Al girar un poco la mirada hacia la izquierda, vio a un hombre grande con una amplia sonrisa en la cara –demasiado amplia – y que, no se sabe bien porqué, daba la impresión de que era el culpable de la incomodidad del viejo. Enseguida se terciaron miradas y el del palo dijo: “¿Qué pasa maestro, no le gustó el palo?”. El listillo respondió sin pensarlo:

– Yo podría enseñarles algún palito ¿Tú sabes quién soy yo?

– Pues eso es muy interesante, jefe. Yo tengo palos aquí, ¿Por qué no vamos ahí detrás? – por un momento muchos testigos se impresionaron hasta el punto de hacerse un silencio incómodo del que era partícipe el enteradito, y ahora le tocaba responder.

– Yo soy el nieto de Tomás Déniz. Mira mi carnet… – el otro leyó “Antonio Déniz”, pero no le dio la importancia que se pretendía. Sino al contrario…

– Tú no eres jugador de palo ni nada. Cuando un jugador de palo le dice a otro que tiene algo que enseñarle es que lo va a hacer, y yo tengo palos y quiero que me enseñes. ¡Venga…!

La gente se interponía, vigilando especialmente al que ya tenía dos palos en la mano e increpaba al otro.

– Vamos ahí detrás y me enseñas eso…

– Yo te cojo y te doy un palo por los tobillos cuando quiera.

– ¿Eso es lo que sabes hacer…? Es que te dejo que me metas un palo por los tobillos y, con la misma, te meto tres palos en la cabeza que te pongo en tu sitio.

Por fin, Antonio Déniz retrocedió. Se achicó. Se escudó en los testigos cercanos que frenaban al de los palos y aceptó el consejo de pedir perdón al otro. Pero lo hizo de lejos, por si acaso; no se había relajado mucho el ambiente.

Un rato después, Déniz había conseguido ganarse a uno de los hijos de Juan el moro y, a través de él, invitarles a unos vasos de vino. El de los palos se negó, como si prefiriese estar sereno y alerta, y ahí quedó la cosa.

Al año siguiente, se dio la misma cita. Las fiestas de Los Duros seguían creciendo. Pero esta vez era un potente grupo de juego del palo el que venía de Las Mercedes. Con más adultos que los jóvenes conformando el grupo. Por supuesto, llevaban entre los suyos a Don Juan el moro y varios de sus hijos e hijas.

Nada más llegar, vieron que –descarado- el que llamaban Antonio el Veneno buscaba a los del palo, alardeando públicamente de su amistad con ellos. Al más grande y robusto de los mercederos hubo que frenarlo; porque venía con la intención de encarar al Déniz, conocedor de lo que aconteció el año anterior. Pero, en principio, todo quedó en un débil amago.

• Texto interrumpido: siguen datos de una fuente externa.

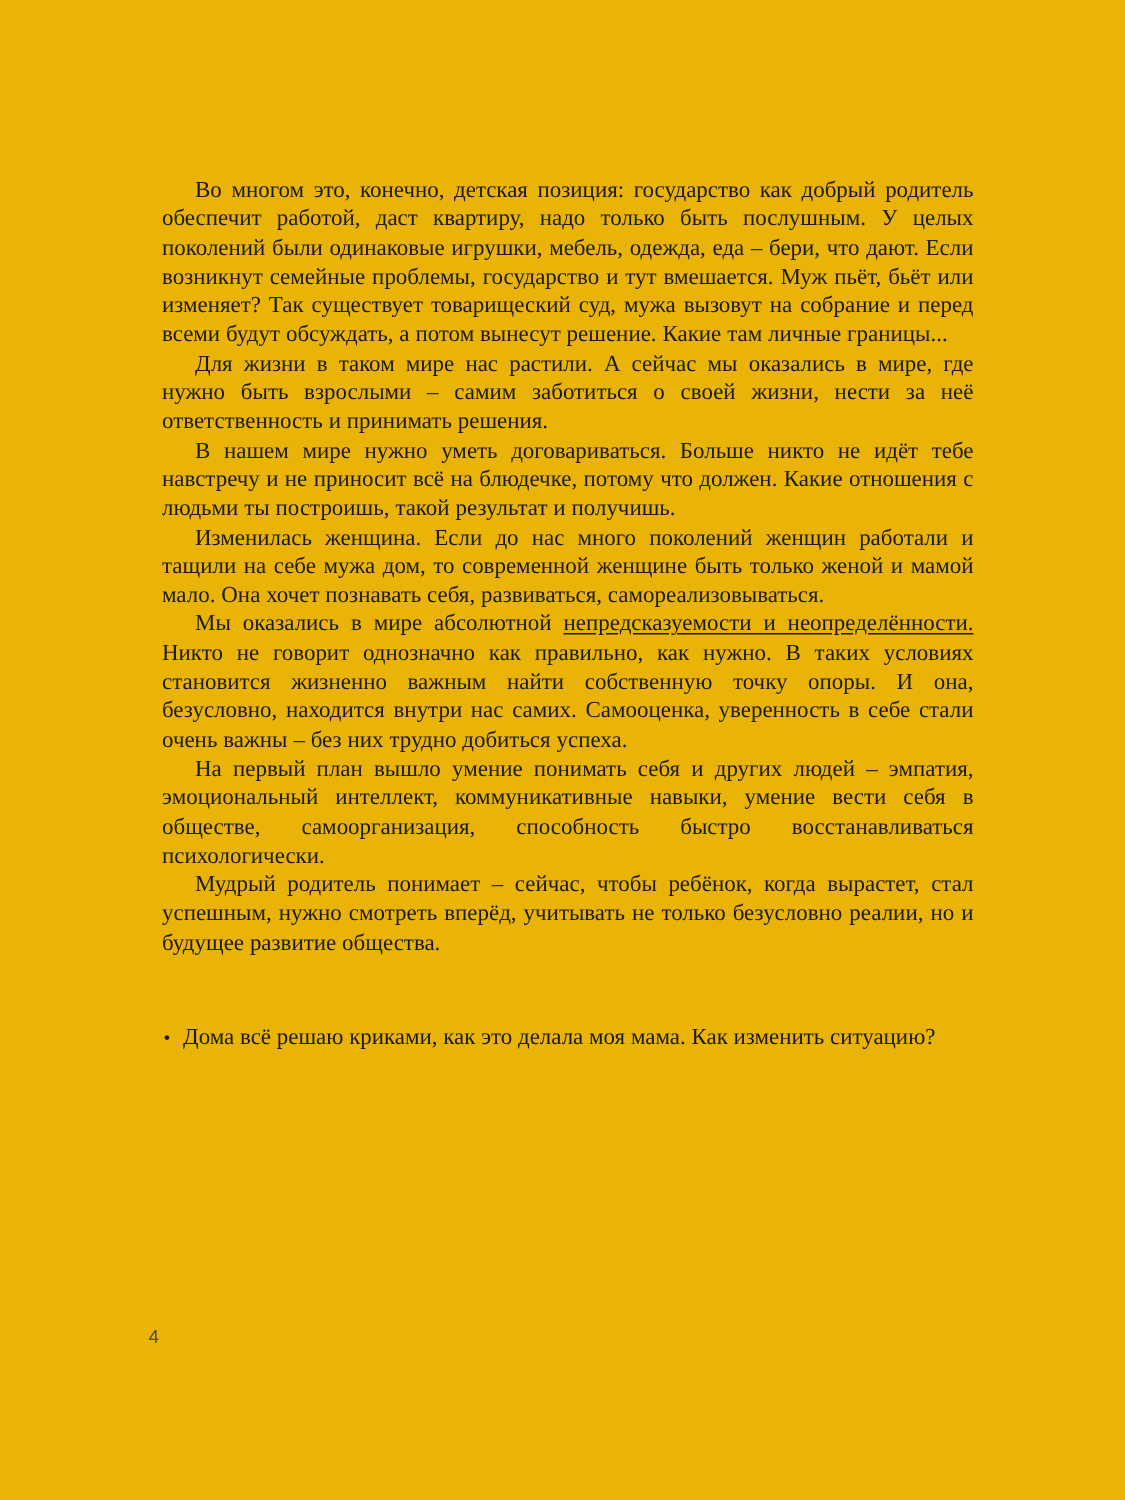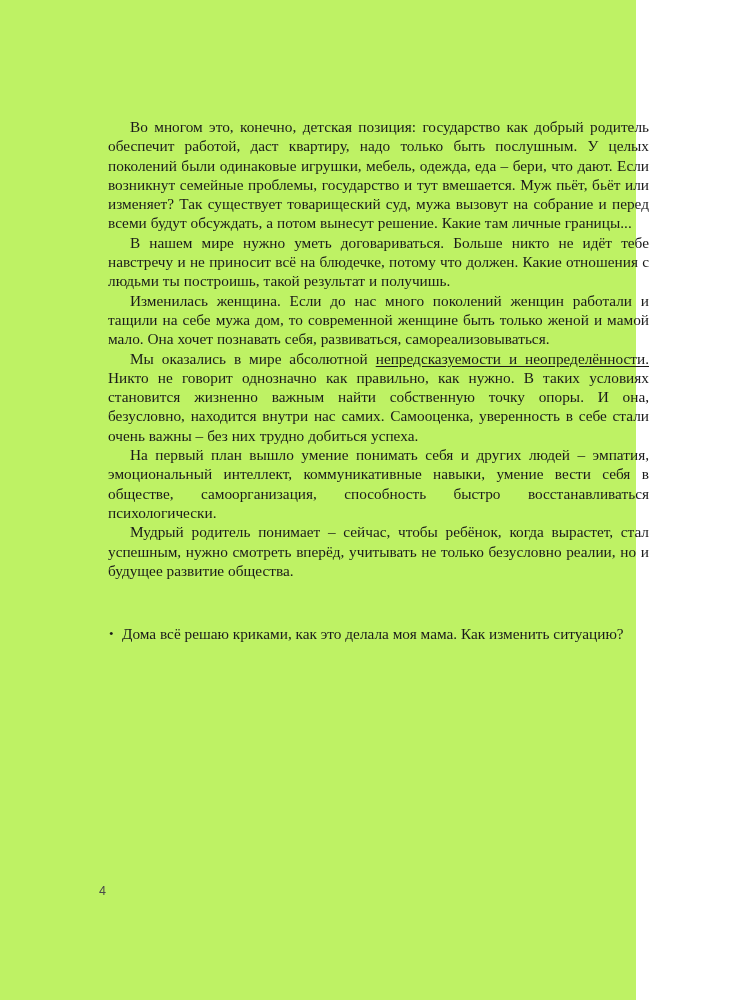--- a/index.html
+++ b/index.html
@@ -18,9 +18,9 @@
 
   .page {
     position: relative;
-    width: 636px;
+    width: 750px;
     height: 1000px;
-    background: #bef264;
+    background: #eab308;
     box-sizing: border-box;
   }
 

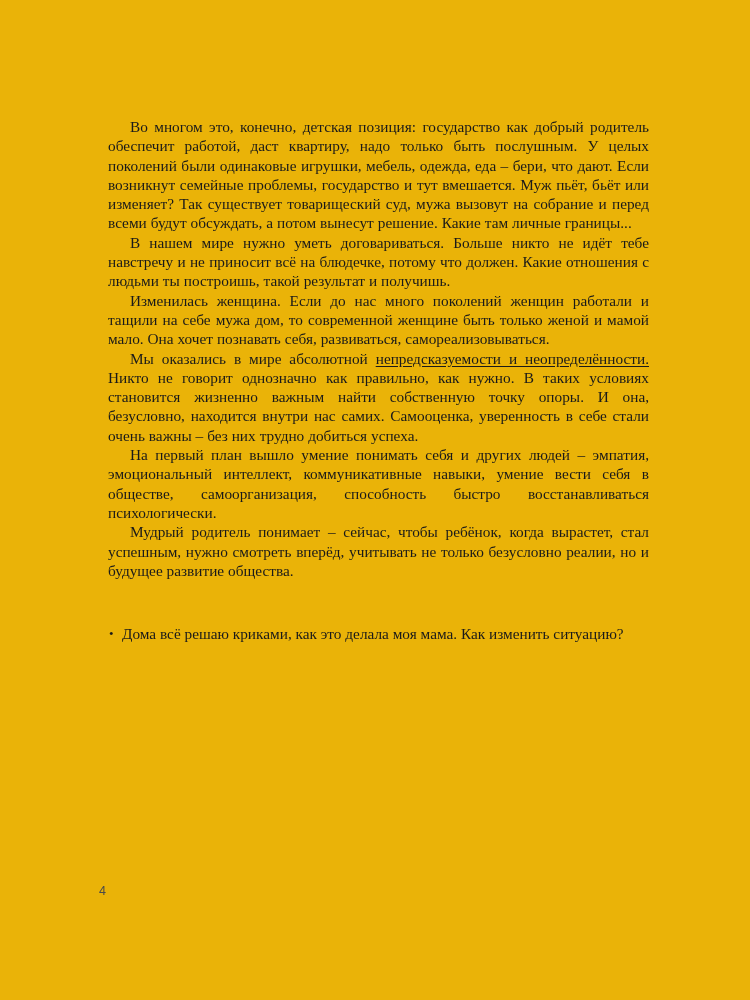--- a/index.html
+++ b/index.html
@@ -96,6 +96,7 @@
   <div class="text-column">
 
     <p class="body-par">Во многом это, конечно, детская позиция: государство как добрый родитель обеспечит работой, даст квартиру, надо только быть послушным. У целых поколений были одинаковые игрушки, мебель, одежда, еда – бери, что дают. Если возникнут семейные проблемы, государство и тут вмешается. Муж пьёт, бьёт или изменяет? Так существует товарищеский суд, мужа вызовут на собрание и перед всеми будут обсуждать, а потом вынесут решение. Какие там личные границы...</p>
+    <p class="body-par">Для жизни в таком мире нас растили. А сейчас мы оказались в мире, где нужно быть взрослыми – самим заботиться о своей жизни, нести за неё ответственность и принимать решения.</p>
     <p class="body-par">В нашем мире нужно уметь договариваться. Больше никто не идёт тебе навстречу и не приносит всё на блюдечке, потому что должен. Какие отношения с людьми ты построишь, такой результат и получишь.</p>
     <p class="body-par">Изменилась женщина. Если до нас много поколений женщин работали и тащили на себе мужа дом, то современной женщине быть только женой и мамой мало. Она хочет познавать себя, развиваться, самореализовываться.</p>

Ya iban a empezar a jugar. Como siempre, seleccionaba las parejas el mismo que el pasado año. Solía quedar el mismo para el final, pero esta vez escogió al más grande – aunque se le viera tan tenso – para formar ellos dos la primera pareja.

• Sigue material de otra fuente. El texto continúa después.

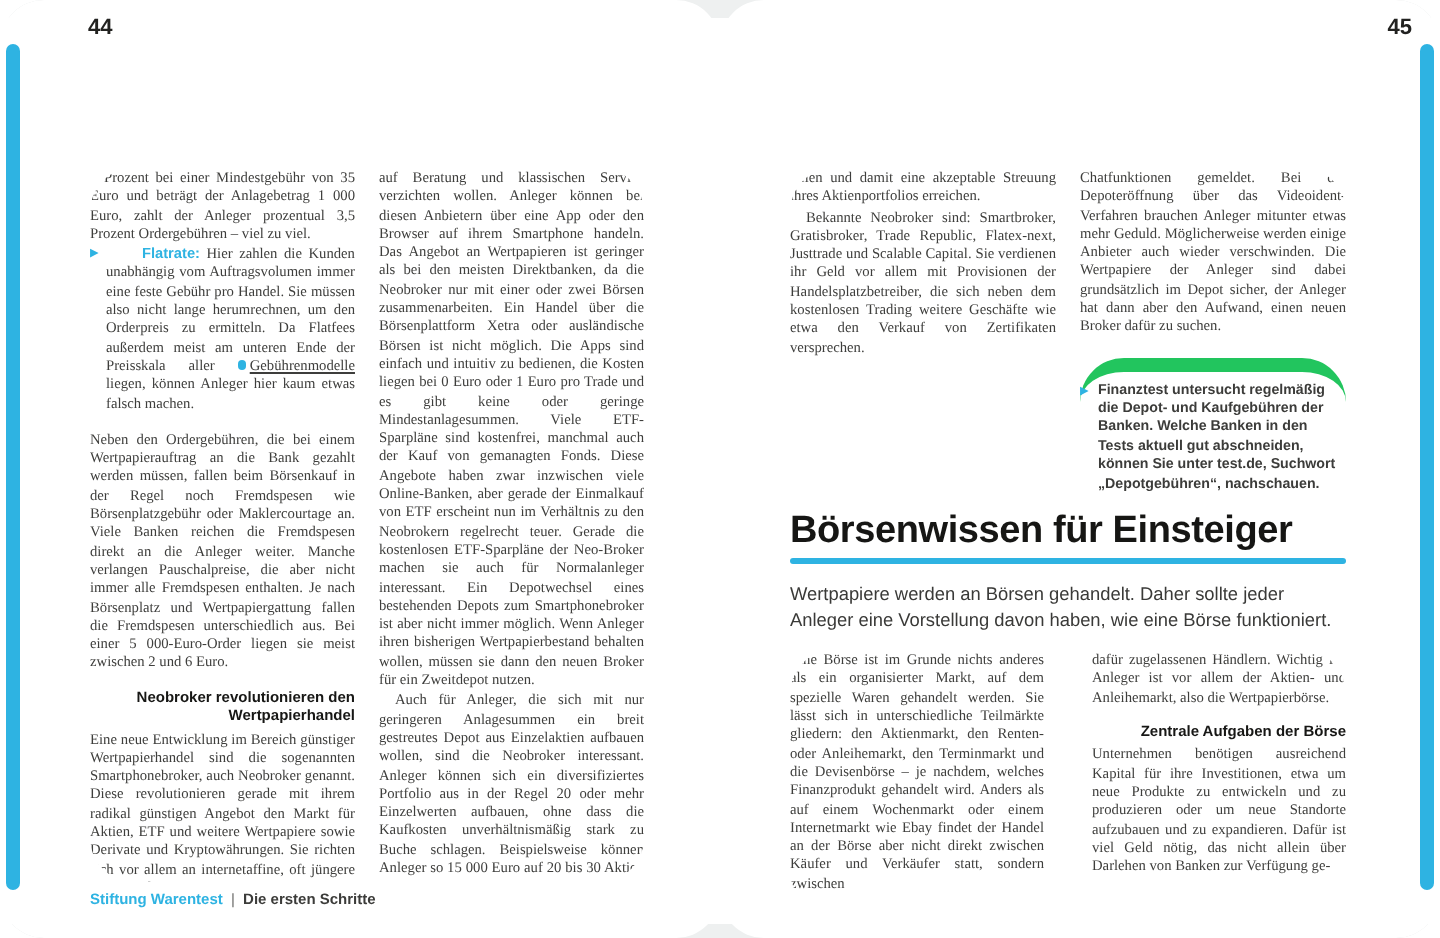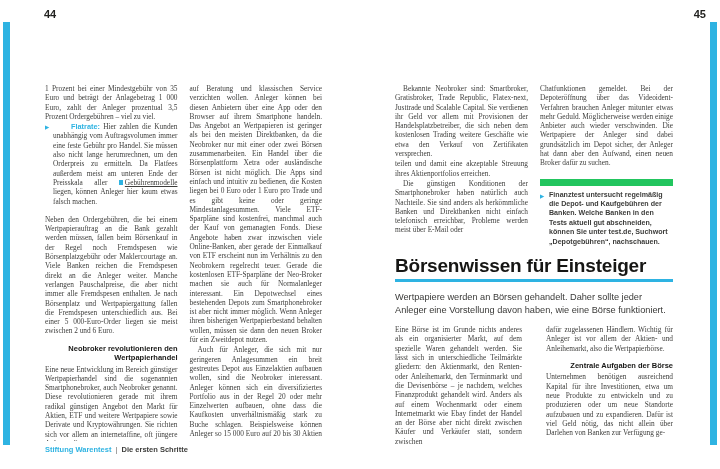--- a/index.html
+++ b/index.html
@@ -2,7 +2,7 @@
 <html lang="de"><head>
 <meta charset="utf-8">
 <style>
-  * { margin:0; padding:0; box-sizing:border-box; }
+  * { margin:0; padding:0; box-sizing:border-box;border-radius:22px; }
   html,body { width:720px; height:469px; }
   body {
     background:#ffffff;

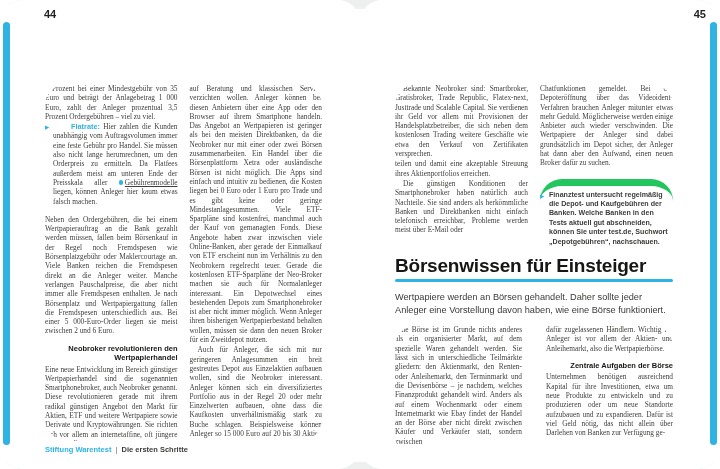--- a/index.html
+++ b/index.html
@@ -138,8 +138,8 @@
 
     <div class="cols top-cols">
       <div class="col">
+        <p class="body-text">teilen und damit eine akzeptable Streuung ihres Aktienportfolios erreichen.</p>
         <p class="body-text indent">Bekannte Neobroker sind: Smartbroker, Gratisbroker, Trade Republic, Flatex-next, Justtrade und Scalable Capital. Sie verdienen ihr Geld vor allem mit Provisionen der Handelsplatzbetreiber, die sich neben dem kostenlosen Trading weitere Geschäfte wie etwa den Verkauf von Zertifikaten versprechen.</p>
-        <p class="body-text">teilen und damit eine akzeptable Streuung ihres Aktienportfolios erreichen.</p>
         <p class="body-text indent">Die günstigen Konditionen der Smartphonebroker haben natürlich auch Nachteile. Sie sind anders als herkömmliche Banken und Direktbanken nicht einfach telefonisch erreichbar, Probleme werden meist über E-Mail oder</p>
       </div>
       <div class="col">

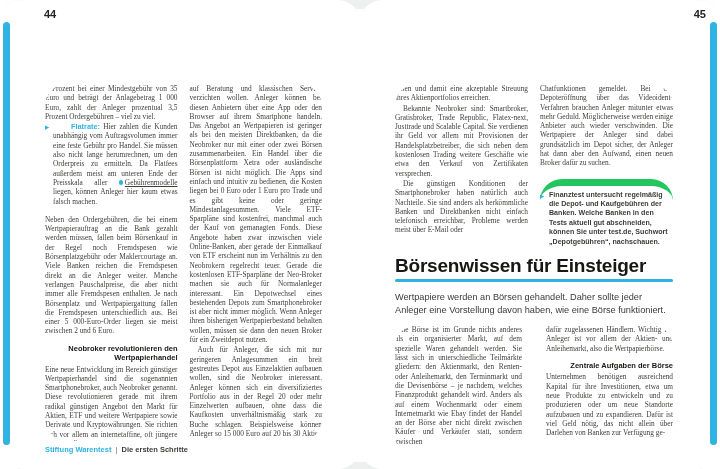--- a/index.html
+++ b/index.html
@@ -140,7 +140,6 @@
       <div class="col">
         <p class="body-text">teilen und damit eine akzeptable Streuung ihres Aktienportfolios erreichen.</p>
         <p class="body-text indent">Bekannte Neobroker sind: Smartbroker, Gratisbroker, Trade Republic, Flatex-next, Justtrade und Scalable Capital. Sie verdienen ihr Geld vor allem mit Provisionen der Handelsplatzbetreiber, die sich neben dem kostenlosen Trading weitere Geschäfte wie etwa den Verkauf von Zertifikaten versprechen.</p>
-        <p class="body-text indent">Die günstigen Konditionen der Smartphonebroker haben natürlich auch Nachteile. Sie sind anders als herkömmliche Banken und Direktbanken nicht einfach telefonisch erreichbar, Probleme werden meist über E-Mail oder</p>
       </div>
       <div class="col">
         <p class="body-text">Chatfunktionen gemeldet. Bei der Depoteröffnung über das Videoident-Verfahren brauchen Anleger mitunter etwas mehr Geduld. Möglicherweise werden einige Anbieter auch wieder verschwinden. Die Wertpapiere der Anleger sind dabei grundsätzlich im Depot sicher, der Anleger hat dann aber den Aufwand, einen neuen Broker dafür zu suchen.</p>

Se cuadraron, preparados para capear puñados de palos. Un fuerte silencio se adueñó del momento. Los palos parados.

Él notaba como el grandote emanaba puro nervio, presa de la posibilidad de que el Veneno estuviese entre el público. Lo paro por un instante; la cabeza del otro se levantó para prestarle más atención. Los palos parados.

– Que sepas que no voy a pagarte los veinte duros. – dijo: Él gandul mostró sorpresa, aunque sus ojos permanecían chispados de los nervios.

– ¿Qué dices? Venga…

– No te hagas el loco, te lo digo aquí, delante de todo el mundo…

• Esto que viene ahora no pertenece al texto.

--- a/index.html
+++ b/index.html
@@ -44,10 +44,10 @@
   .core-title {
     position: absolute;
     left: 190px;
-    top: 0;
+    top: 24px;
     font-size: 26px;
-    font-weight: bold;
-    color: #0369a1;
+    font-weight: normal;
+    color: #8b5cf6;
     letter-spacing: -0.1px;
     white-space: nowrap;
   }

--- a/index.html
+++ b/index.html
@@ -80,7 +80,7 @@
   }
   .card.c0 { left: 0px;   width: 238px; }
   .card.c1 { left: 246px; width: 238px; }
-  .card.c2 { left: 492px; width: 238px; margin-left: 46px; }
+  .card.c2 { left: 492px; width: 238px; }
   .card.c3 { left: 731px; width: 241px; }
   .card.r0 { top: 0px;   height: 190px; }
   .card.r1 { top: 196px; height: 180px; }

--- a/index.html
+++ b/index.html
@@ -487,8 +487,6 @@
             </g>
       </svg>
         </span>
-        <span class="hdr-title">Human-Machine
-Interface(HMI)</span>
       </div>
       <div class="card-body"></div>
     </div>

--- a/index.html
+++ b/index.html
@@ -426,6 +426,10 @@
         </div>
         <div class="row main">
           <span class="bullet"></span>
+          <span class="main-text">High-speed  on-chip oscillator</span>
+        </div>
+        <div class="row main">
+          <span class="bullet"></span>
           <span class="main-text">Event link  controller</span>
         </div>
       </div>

– ¿Pero, de que hablas? Déjalo ya. Vamos…

– Bueno, pero no te pases. Hoy se van a enterar todos de lo que eres capaz por veinte duros – sonriendo.

– Por fin el mayor soltó también una sonrisa, sus nervios se rebosaron y una especie de vergüenza falsa consiguió que se olvidara de todo, menos del maestro que tenía enfrente.

– ¡Vamos!

Chisparon los palos rojizos. La lluvia de palos, típica de aquel grupo, deleitó a los asistentes. Cualquiera dudaría si de verdad aquellos palos estaban controlados. Lo cierto es que tras la violencia con que se movían, con que entraban las puntas, con que chocaban unos con otros… aquella técnica combinada de palo largo y circular con palos cortos y defensas tajantes, ese día, no hubo ningún herido.

El maldito Antonio Déniz, el Veneno, insistió hasta el cansancio para invitarles a un vaso de vino: pero esa vez tampoco pudo ser.